__To do__
From the line with "Sitzungsprotokoll vom 19.04.12" through the final line below, restate each line word for word and return nothing else.

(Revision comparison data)
- - - - - - -
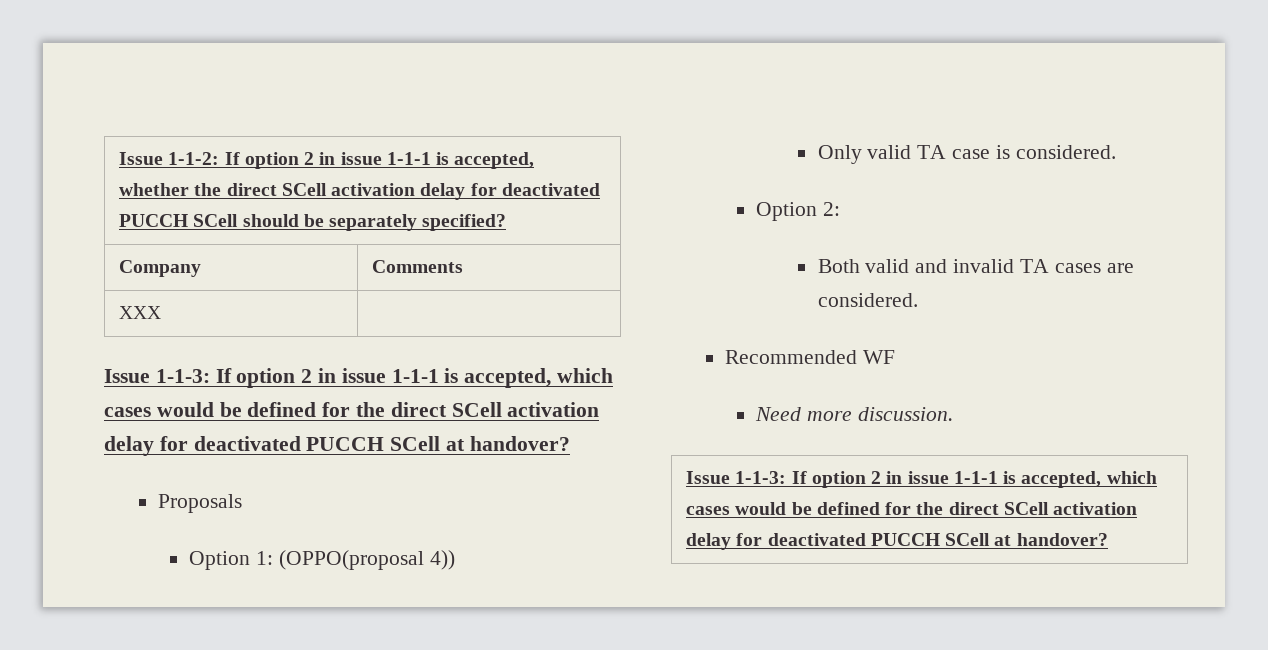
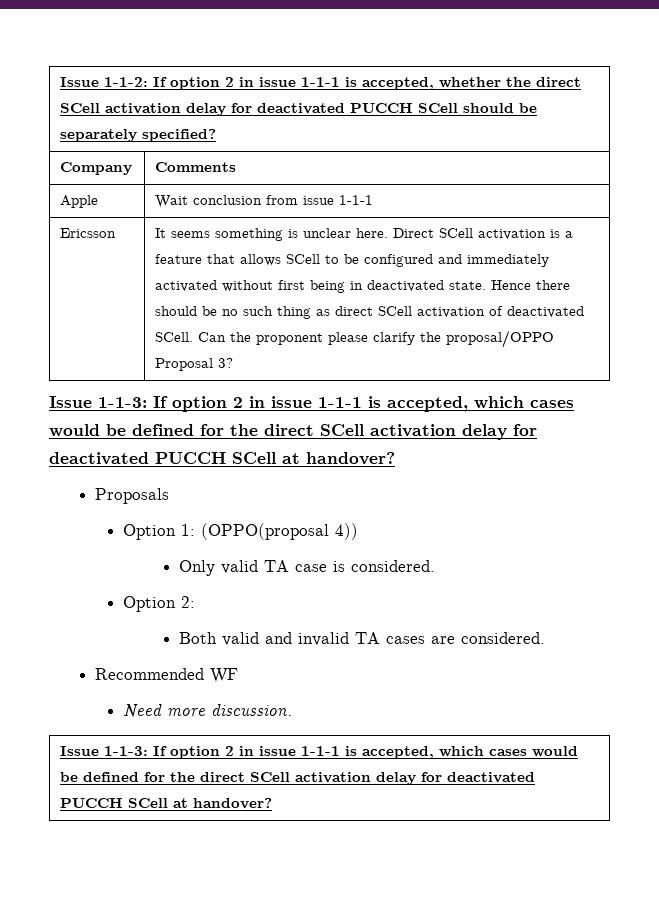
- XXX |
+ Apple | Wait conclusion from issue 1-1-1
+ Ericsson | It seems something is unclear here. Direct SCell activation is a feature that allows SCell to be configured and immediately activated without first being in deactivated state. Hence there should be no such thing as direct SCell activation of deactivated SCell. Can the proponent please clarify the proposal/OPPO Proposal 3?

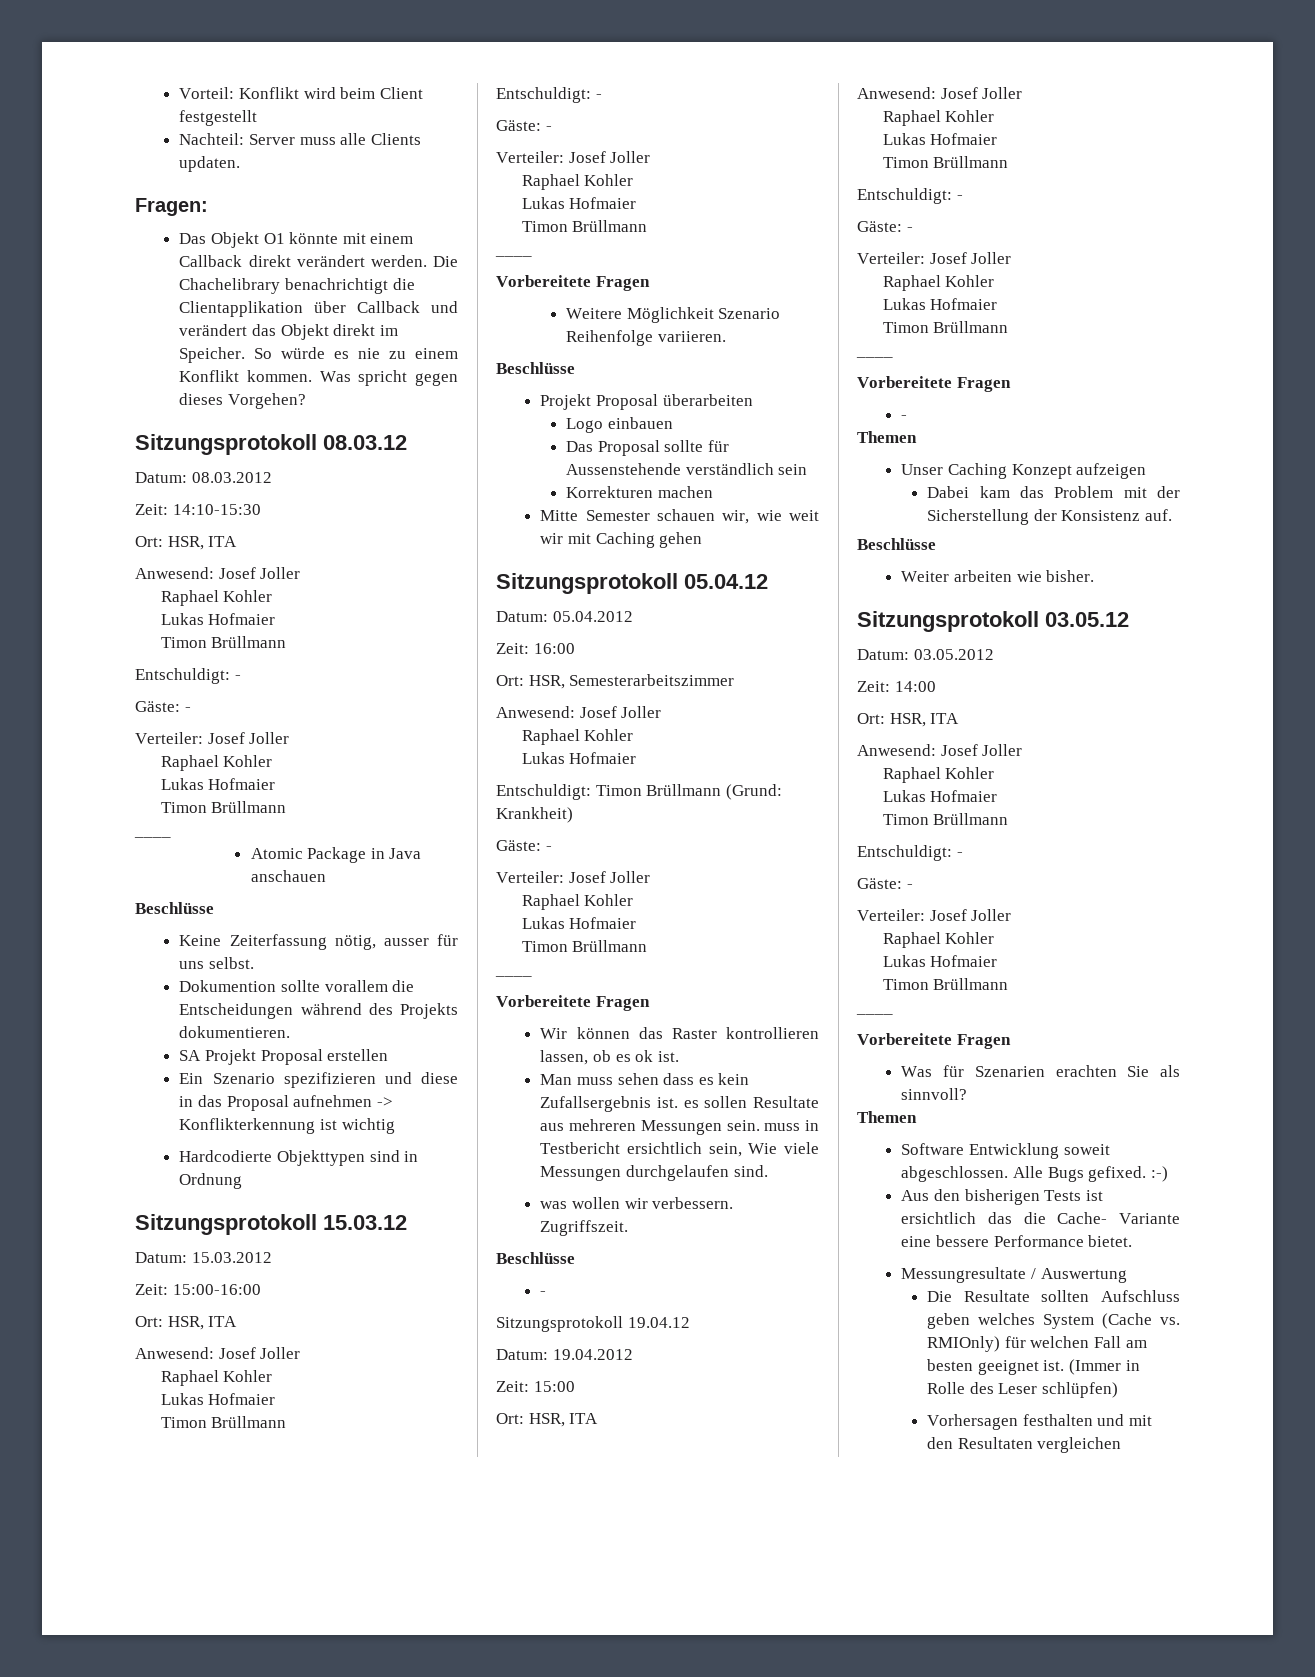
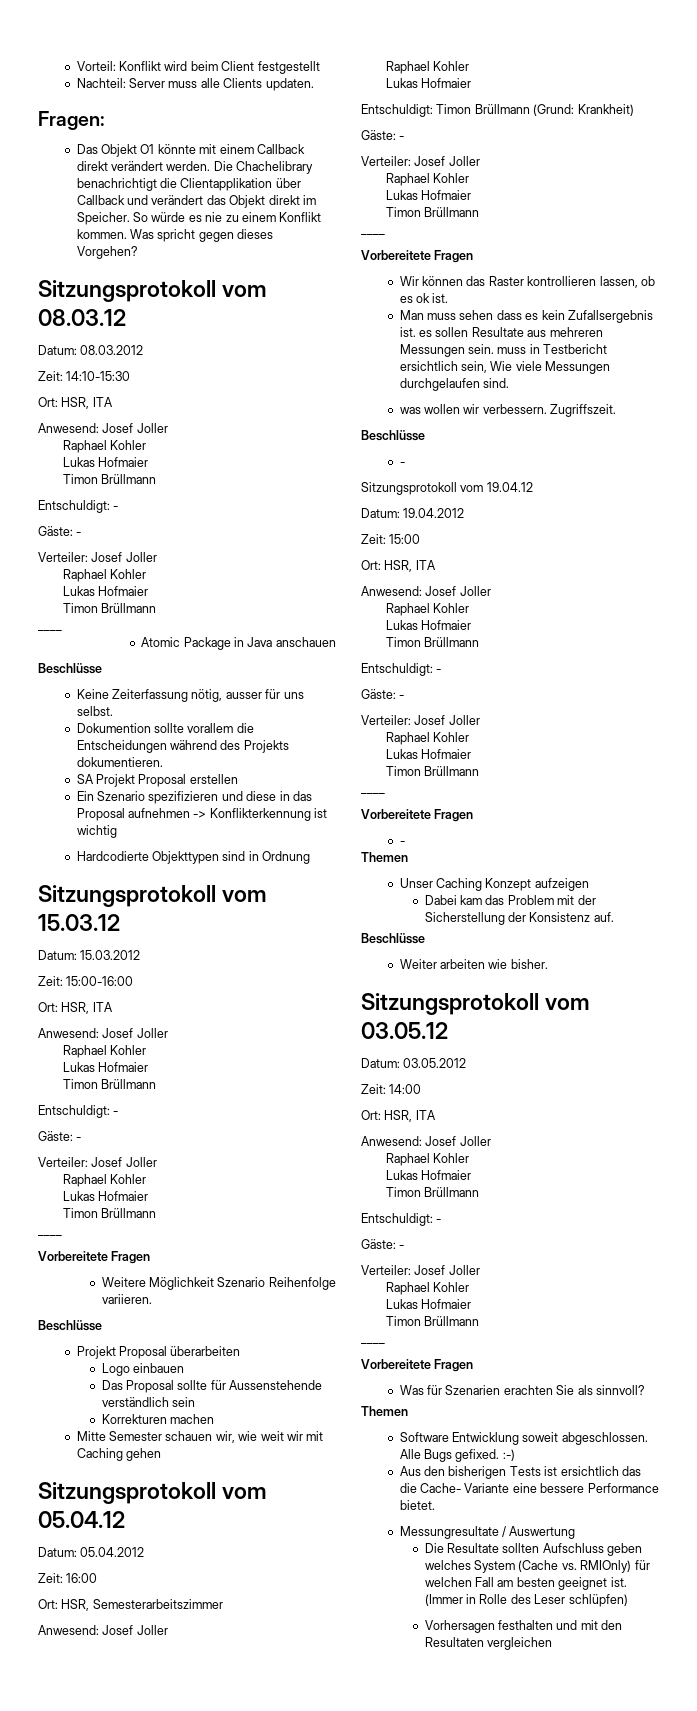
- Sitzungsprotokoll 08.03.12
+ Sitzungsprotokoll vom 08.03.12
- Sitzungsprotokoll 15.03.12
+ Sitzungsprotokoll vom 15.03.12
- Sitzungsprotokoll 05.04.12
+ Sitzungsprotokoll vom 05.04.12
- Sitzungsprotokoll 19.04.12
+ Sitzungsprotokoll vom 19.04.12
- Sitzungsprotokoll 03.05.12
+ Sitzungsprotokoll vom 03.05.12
- - - - - - -
__Written solution__
+ Sitzungsprotokoll vom 19.04.12
- Sitzungsprotokoll 03.05.12
+ Sitzungsprotokoll vom 03.05.12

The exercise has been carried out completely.